Learn more about Pain

Champion

A Champion is a crucial figure in the sales process within the MEDDICC framework. They play a vital role in driving the deal forward and ensuring its success. A Champion is a person with power and influence in the customer organization who has a direct connection to the pain you are addressing. They are invested in resolving the problem and have the ability to influence the Economic Buyer (EB).

Characteristics:

  • Power and Influence: They possess significant sway within the organization and can impact decision-making processes.
  • Pain Ownership: They own the pain point you are addressing, meaning they are directly affected by it and motivated to find a solution.
  • Advocate: Over time, as the relationship matures, a Champion becomes an advocate for your solution. They want you to win and actively promote your solution even when you are not present.

Role in the Sales Process:

  • Driving the Process: Champions help navigate the internal processes of their organization, ensuring that the deal progresses smoothly.
  • Building Consensus: They help build consensus among other stakeholders and address any objections that may arise.
  • Influencing the EB: Champions have the ability to influence the Economic Buyer, making it more likely that the deal will receive the necessary approval and funding.

Without a Champion, it’s challenging to gain traction within the customer organization.

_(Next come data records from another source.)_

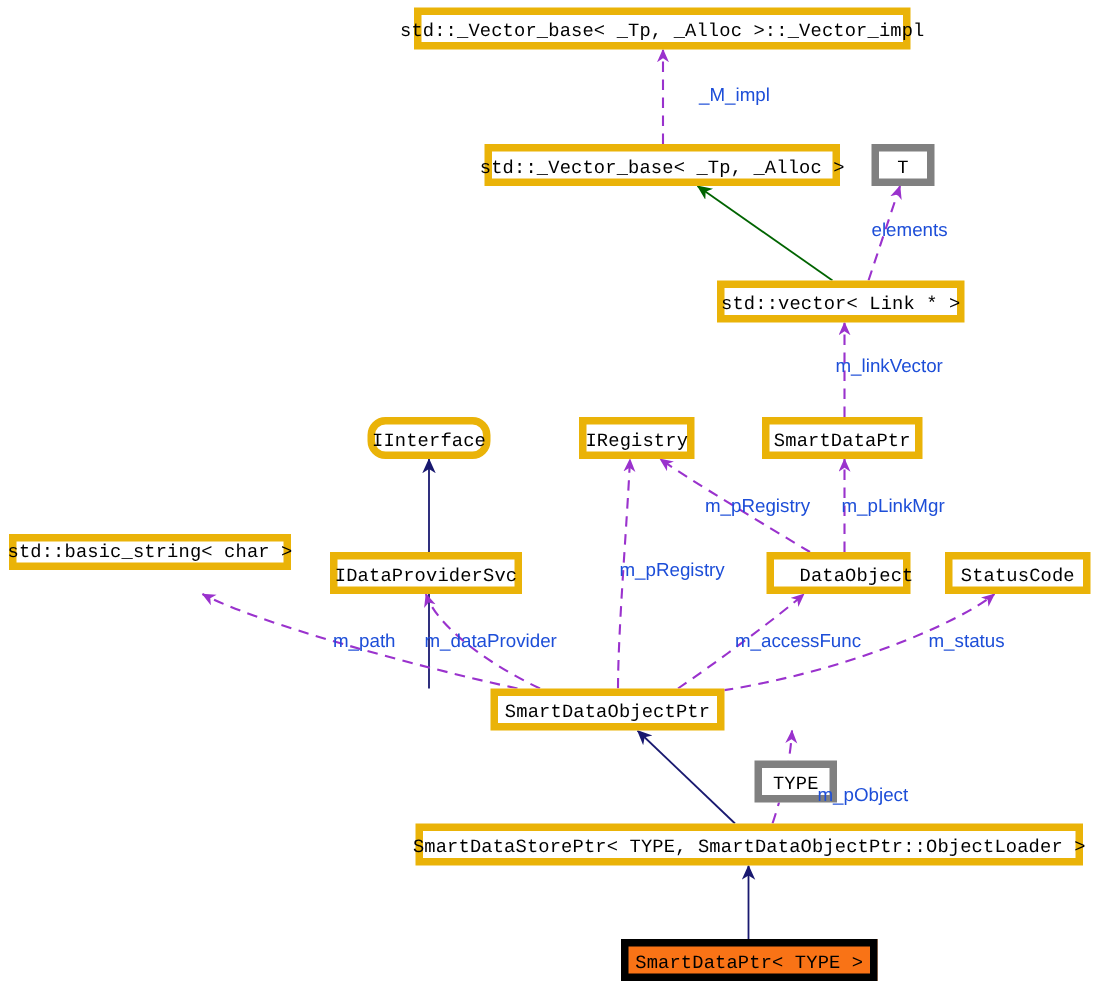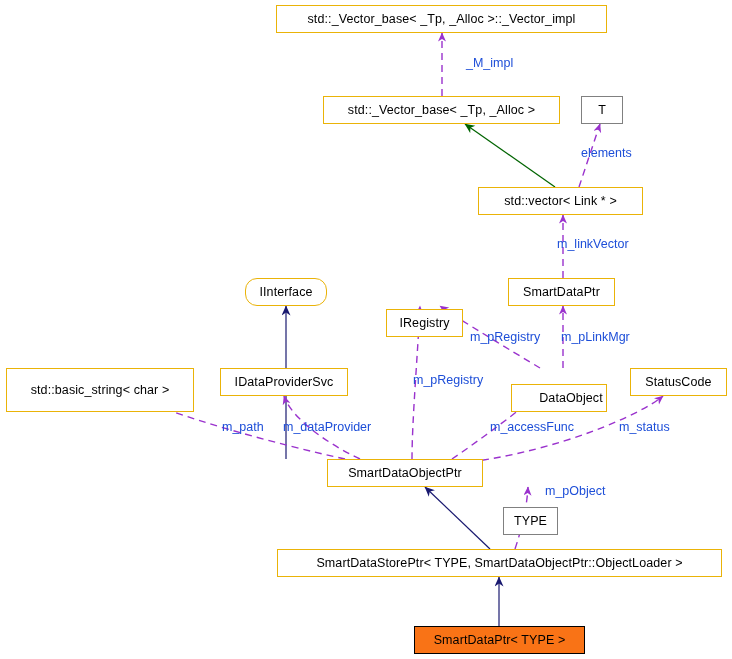--- a/index.html
+++ b/index.html
@@ -27,15 +27,16 @@
     position: absolute;
     box-sizing: border-box;
     display: flex;
-    align-items: center;
+    align-items: flex-end;
     justify-content: center;
     background: #ffffff;
-    border: 1px solid #eab308;
+    border: 5px solid #eab308;
     font-size: 12.5px;
     color: #000000;
     white-space: nowrap;
     letter-spacing: 0.1px;
     z-index: 2;
+    font-family: Liberation Mono, monospace;
   }
   .node.template {
     border-color: #808080;

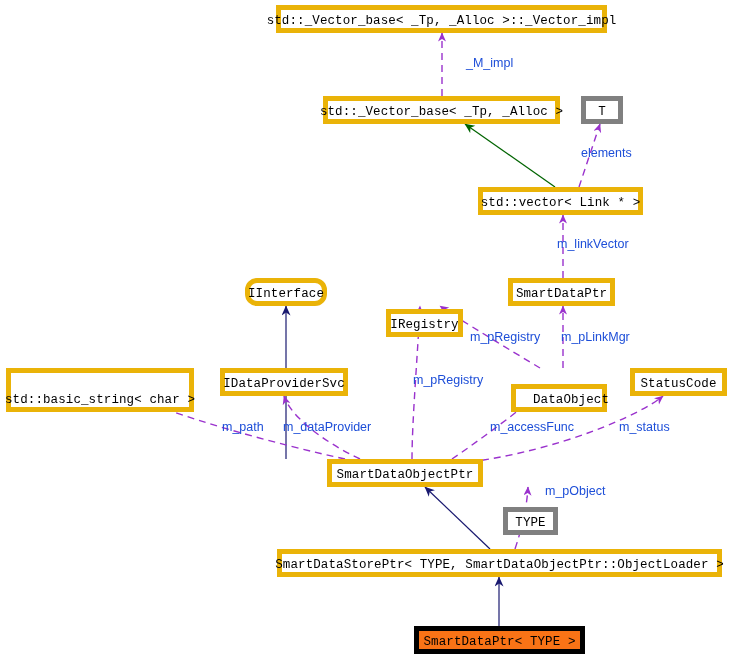--- a/index.html
+++ b/index.html
@@ -105,7 +105,7 @@
       <div class="node" style="left: 245px; top: 278px; width: 82px; height: 28px; border-radius: 12px;">
         <span>IInterface</span>
       </div>
-      <div class="node" style="left: 386px; top: 278px; width: 77px; height: 28px; margin-top: 31px;">
+      <div class="node" style="left: 386px; top: 278px; width: 77px; height: 28px;">
         <span>IRegistry</span>
       </div>
       <div class="node" style="left: 508px; top: 278px; width: 107px; height: 28px;">

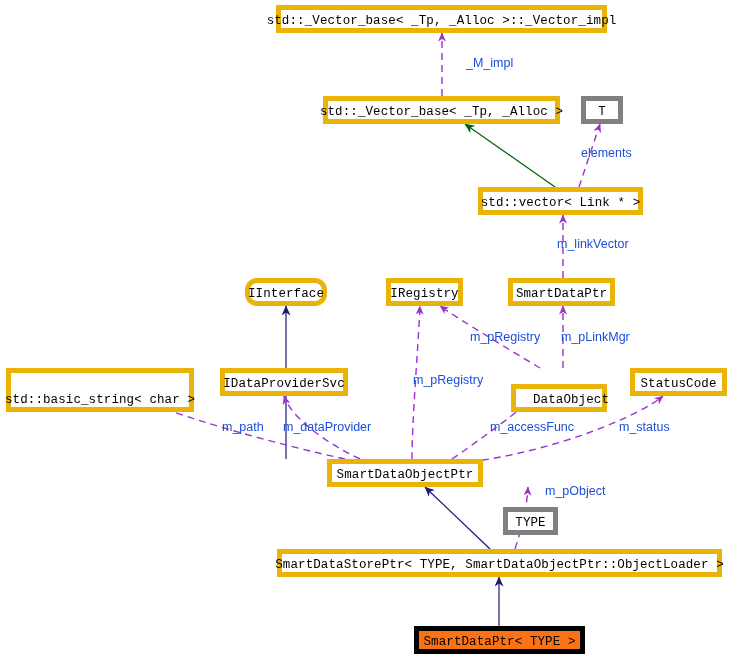--- a/index.html
+++ b/index.html
@@ -111,7 +111,7 @@
       <div class="node" style="left: 508px; top: 278px; width: 107px; height: 28px;">
         <span>SmartDataPtr</span>
       </div>
-      <div class="node" style="left: 6px; top: 368px; width: 188px; height: 44px;">
+      <div class="node" style="left: 6px; top: 356px; width: 188px; height: 24px;">
         <span>std::basic_string&lt; char &gt;</span>
       </div>
       <div class="node" style="left: 220px; top: 368px; width: 128px; height: 28px;">

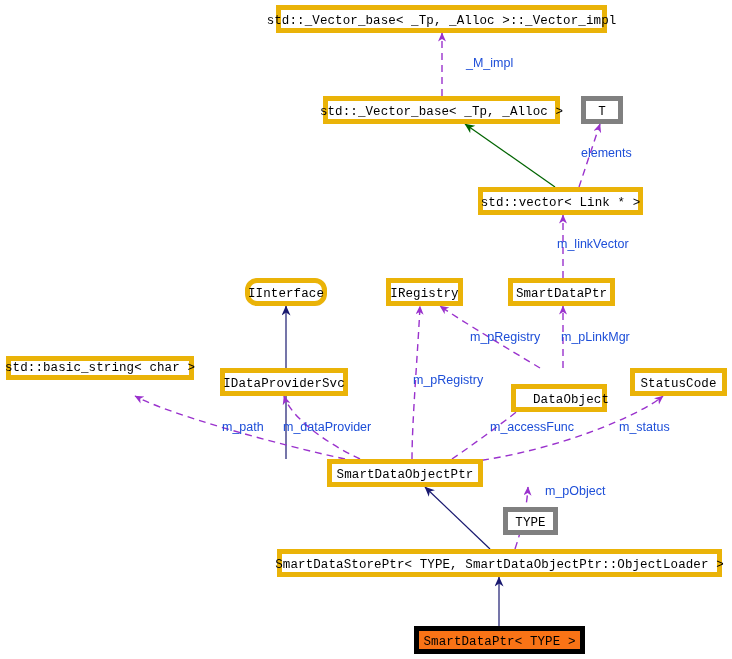--- a/index.html
+++ b/index.html
@@ -117,7 +117,7 @@
       <div class="node" style="left: 220px; top: 368px; width: 128px; height: 28px;">
         <span>IDataProviderSvc</span>
       </div>
-      <div class="node" style="left: 511px; top: 384px; width: 96px; height: 28px; padding-left: 24px;">
+      <div class="node" style="left: 511px; top: 368px; width: 96px; height: 28px; padding-left: 24px;">
         <span>DataObject</span>
       </div>
       <div class="node" style="left: 630px; top: 368px; width: 97px; height: 28px;">

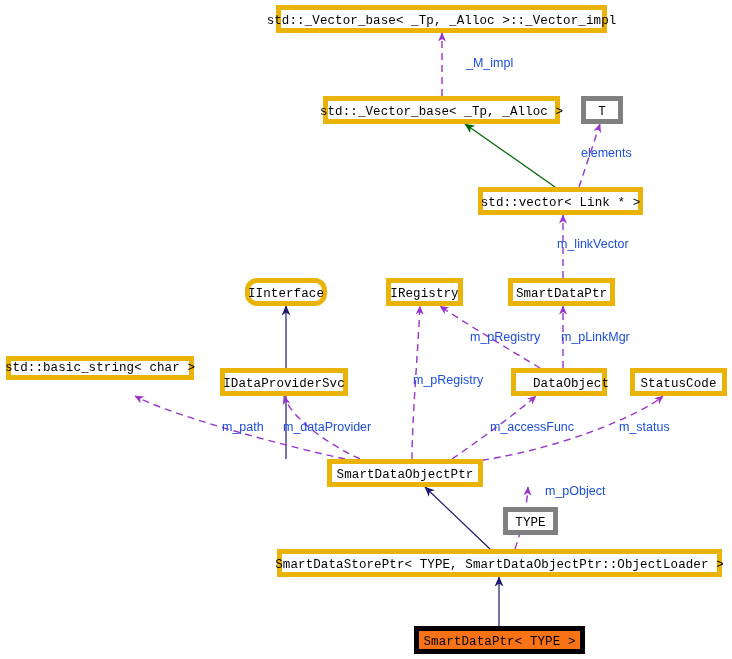--- a/index.html
+++ b/index.html
@@ -147,7 +147,7 @@
       <div class="edge-label" style="left: 283px; top: 420px;">m_dataProvider</div>
       <div class="edge-label" style="left: 490px; top: 420px;">m_accessFunc</div>
       <div class="edge-label" style="left: 619px; top: 420px;">m_status</div>
-      <div class="edge-label" style="left: 509px; top: 484px; padding-left: 36px;">m_pObject</div>
+      <div class="edge-label" style="left: 509px; top: 523px; padding-left: 36px;">m_pObject</div>
     </div>
 </div>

They are essential for overcoming internal hurdles and ensuring that the deal receives the necessary support. A strong Champion can significantly increase the likelihood of closing a deal by advocating for your solution and aligning it with the organization’s needs and priorities.

Learn more about Champion

Competition

Competition refers to other companies or solutions that are also attempting to solve the same problem for your customer. This can include direct competitors offering similar products or services, as well as indirect competitors offering alternative solutions.

Knowing who your competitors are and what they offer allows you to highlight the unique strengths and advantages of your solution. This differentiation is key to convincing the customer that your solution is the best fit. These are the key actions to take throughout the sales process:

  • Identify Competitors: Research and identify which other companies are working with your customer to solve their problem.
  • Understand Their Offerings: Analyze the strengths and weaknesses of your competitors’ solutions.
  • Trap Setting: Set traps by highlighting scenarios or features where your competitors fall short, thus steering the customer towards your solution.
  • Locking Decision Criteria: Work with your Champion to influence the decision criteria in a way that favors your strengths and makes it difficult for competitors to meet all the requirements.

Being aware of the competition and strategically positioning your solution is foundational for success. It helps you to effectively address the customer’s needs while showcasing the unique value of your offering. By understanding the competitive landscape, you can better navigate the sales process and increase your chances of winning the deal.